AaronFW wrote:
Sneaky.
It looks like you’ve taken down the audio now? I did not listen to it originally since I am a novice musician and assumed others would have had better guesses than anything I could have. Or maybe I did not have time and was reading on my phone (I’ve forgotten which, or maybe it was a combination).
Though I do have an interest in flutes of all cultures.
Can you tell us about the flute? How long is it, it is hard to tell scale by the picture. Who made it, or where did it come from?
Why are you playing it like a “blues fife”? What is the inspiration for that, do you know others who do similarly?
(I did some graduate work in ethno-arts and cultural anthropology, so all the possible details are interesting to me.)
The flute was made as a standard E bass bansuri (note the large size of the holes relative to the shaft length; also consider that, though you can't tell visually of course, it is tuned according to an untempered diatonic scale). The length is about 31 inches. I believe the maker is a man named Jeff Whittier.
Why am I playing it like a blues fife? Well, I'm playing it like a blues fife about as much as a guitar player plays a guitar like a diddley bow.

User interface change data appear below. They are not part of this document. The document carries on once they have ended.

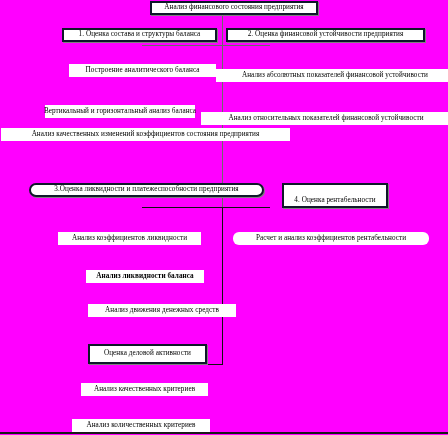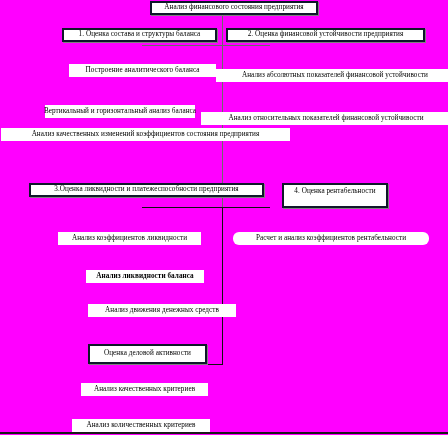"3.Оценка ликвидности и" div.node { border-radius: none -> 7px }
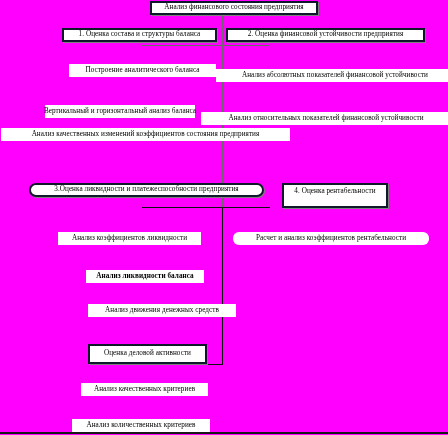"4. Оценка рентабельности" .node.tall { padding-bottom: 10px -> 1px }
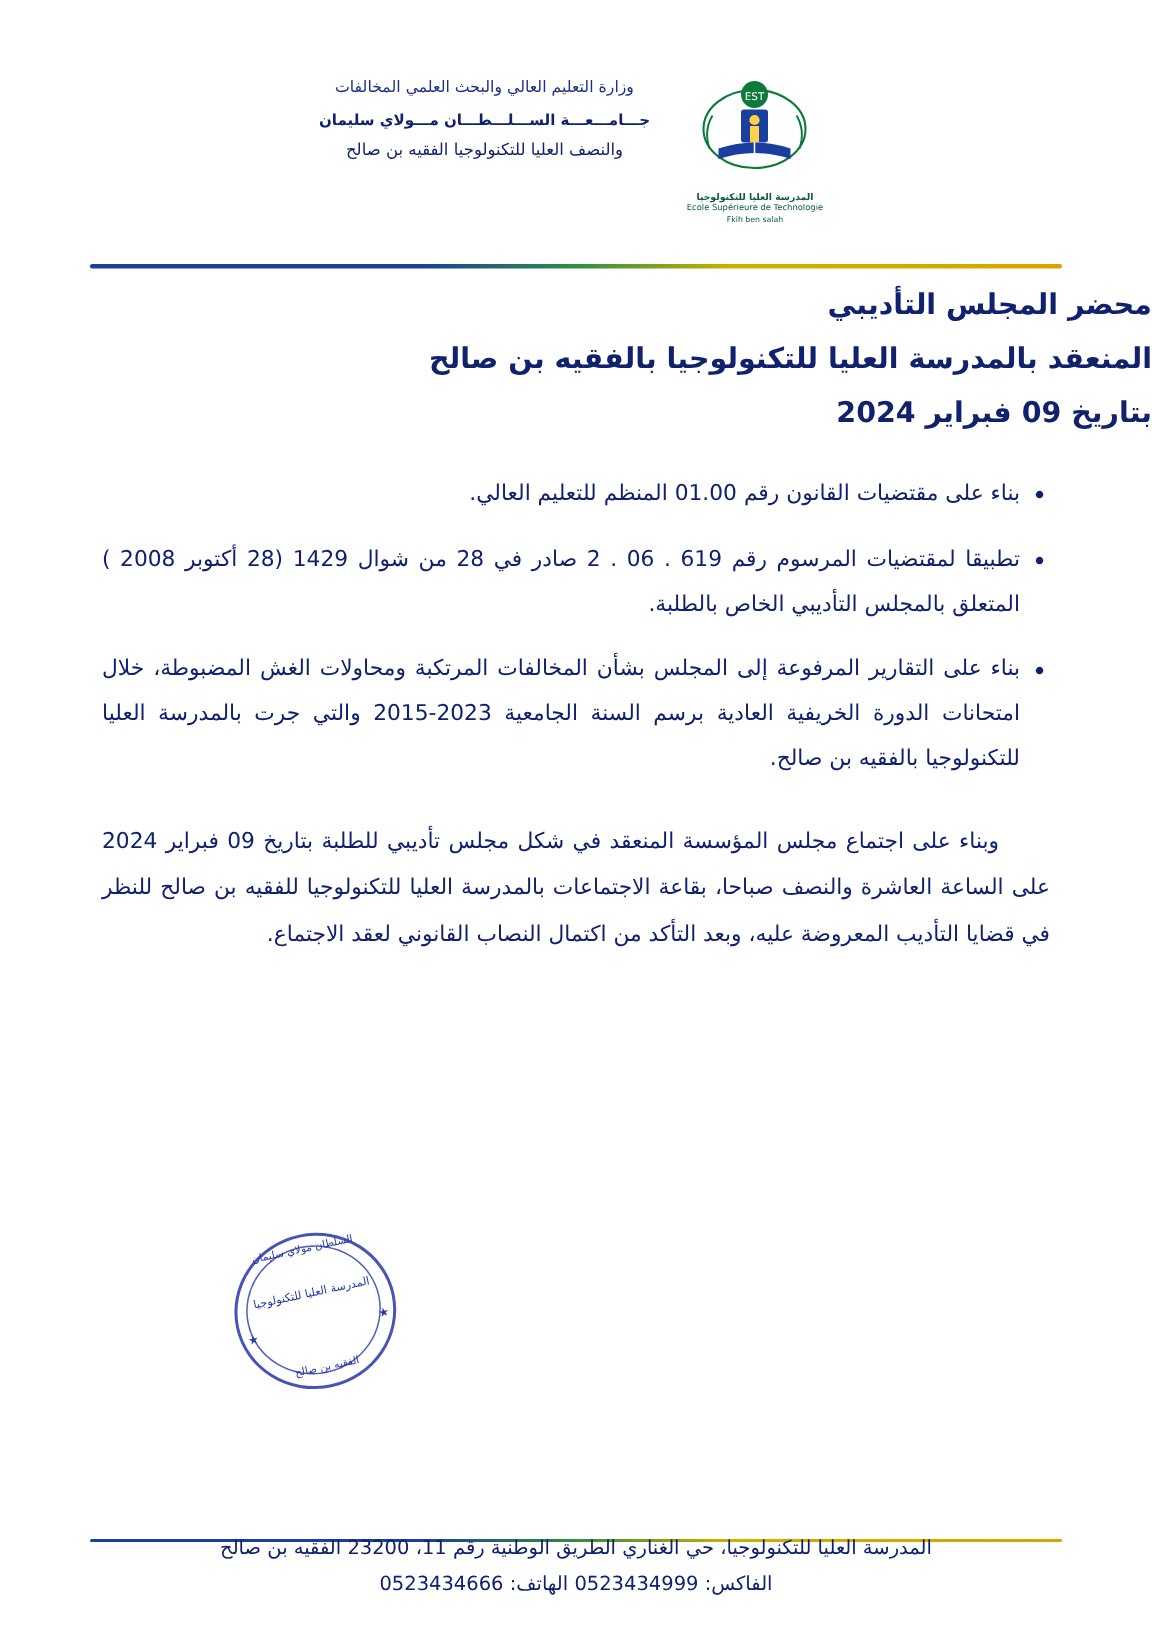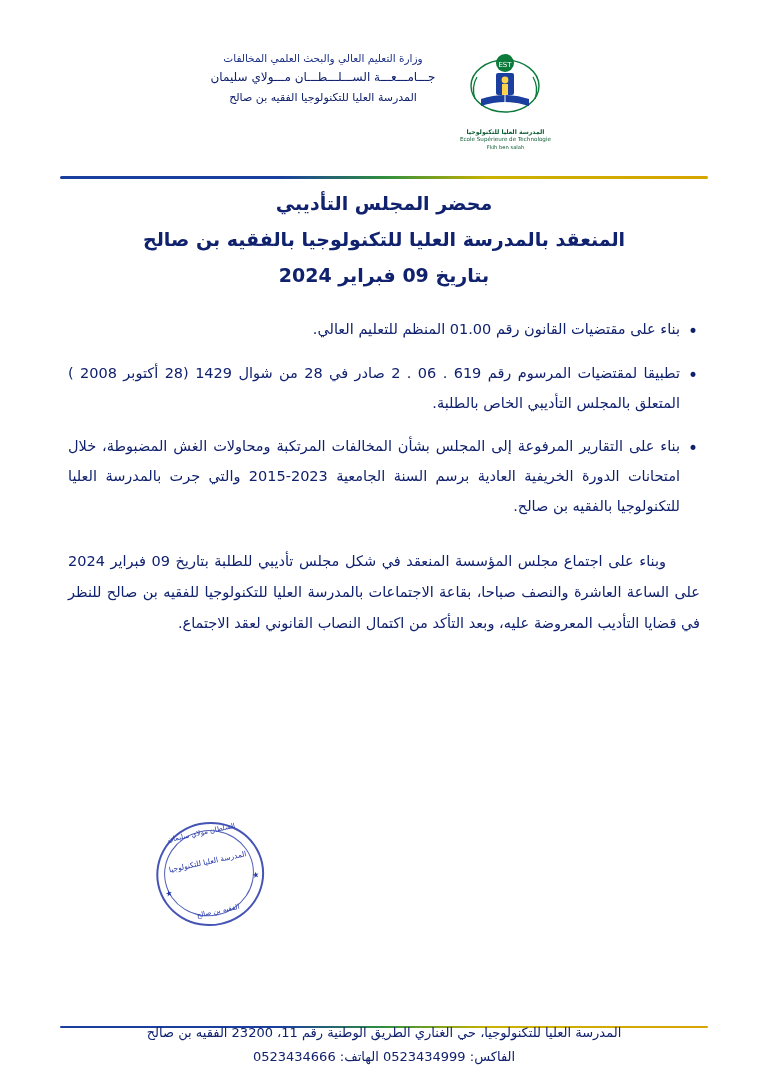"جـــامـــعـــة الســـلـــطـــان مـــولاي" .hdr-line3 { font-size: 12px -> 10px; font-weight: normal -> bold; margin-top: 2px -> 7px }
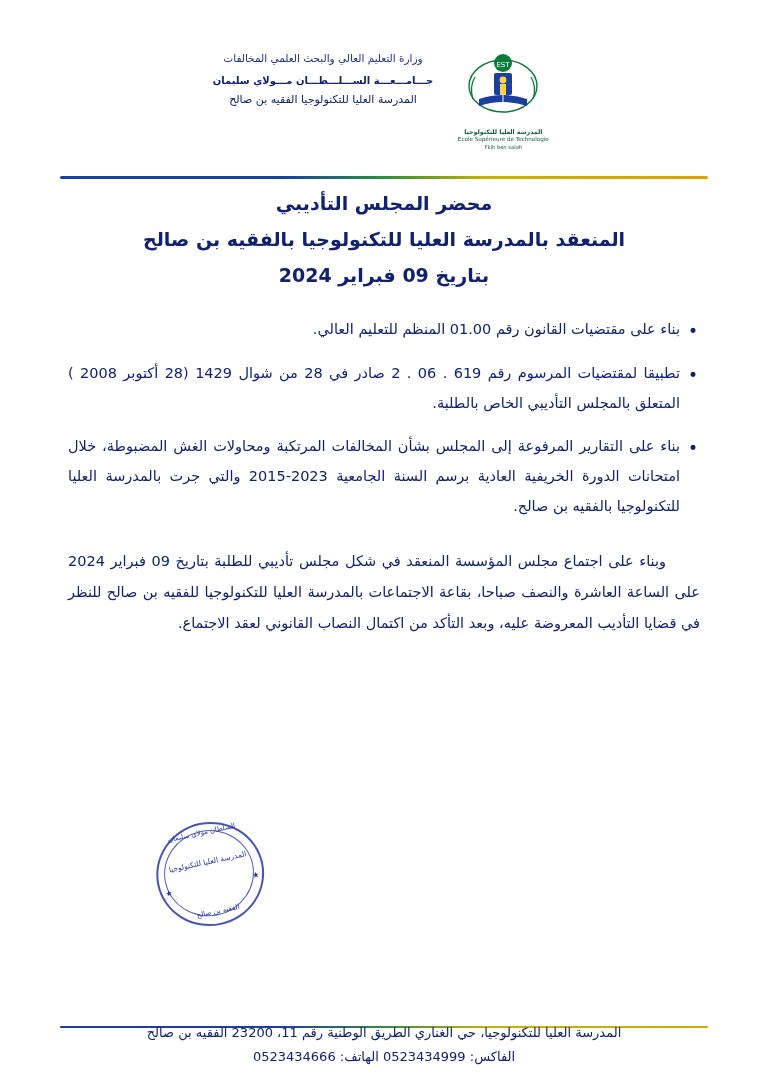"المدرسة العليا للتكنولوجيا الفقيه بن" div.hdr-line4 { text: المدرسة -> والنصف }
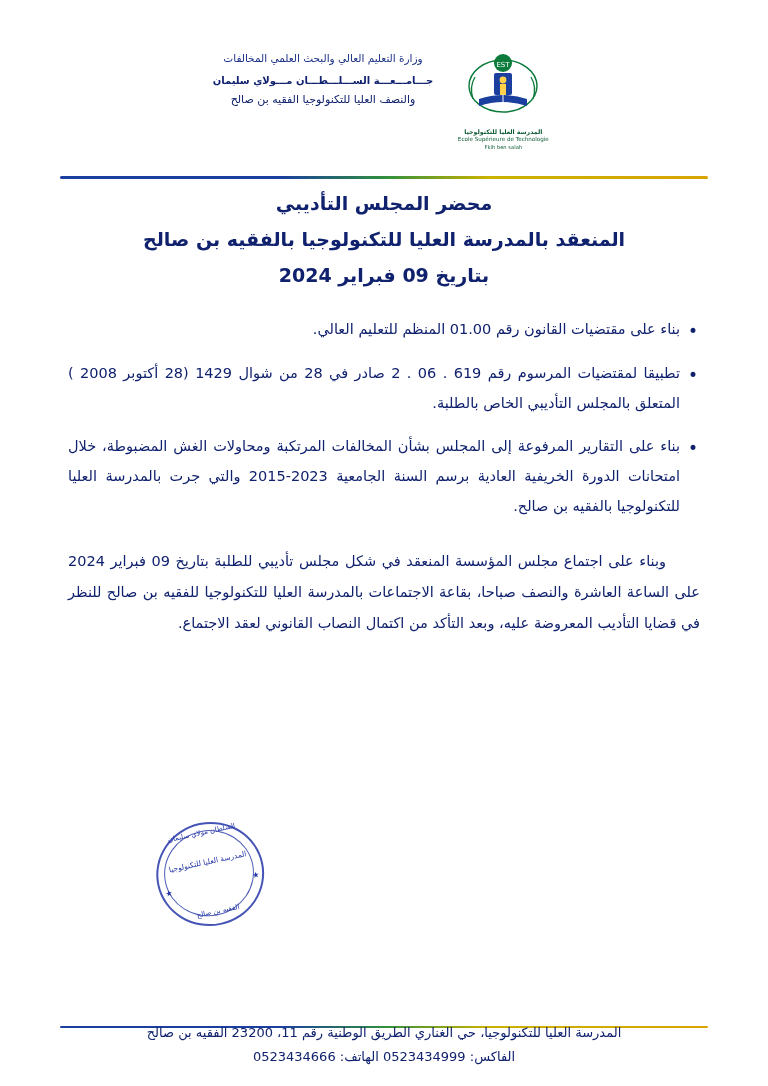"محضر المجلس التأديبي" .title-block { text-align: center -> none }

I initially theorized that it was possible that larger, longer pieces of bamboo would be conducive for "liberating" the percussive characteristics I recognized in the smaller, shriller fifes used in the fife and drum blues tradition (perhaps interestingly, if you reference the history of the bansuri in India, you'll find that a very similar thing happened---larger, longer pieces of bamboo allowed flutes, previously considered to be exclusively "folk" instruments in India, to become "usable" in Hindustani raga based classical music). As far as I'm aware, I'm the first/only one to try this, especially to the extent that I'm treating the instrument almost like a three-dimensional, harmonically "competent" snare drum surface. Sharde Thomas (the granddaughter of the famous blues fife player, Otha Turner) continues to maintain the tradition of her grandfather, but, of course, in order to do this, she uses very small pieces of river cane. I would recommend you check her out (she's been able to achieve a very sweet, smooth timbre) if you're interested. But again, I don't know of any others who have broken into what I've been trying to develop.
Yes, I took the audio down. I mainly just wanted to get some "objective" input as to how the timbre and harmonic behavior of the instrument (when engaged with the techniques I've been developing) is being interpreted by an "impartial" audience. Since not very many people responded to or seemed interested in the original post, I assumed there wasn't too much of a point in keeping it up, though I could be wrong.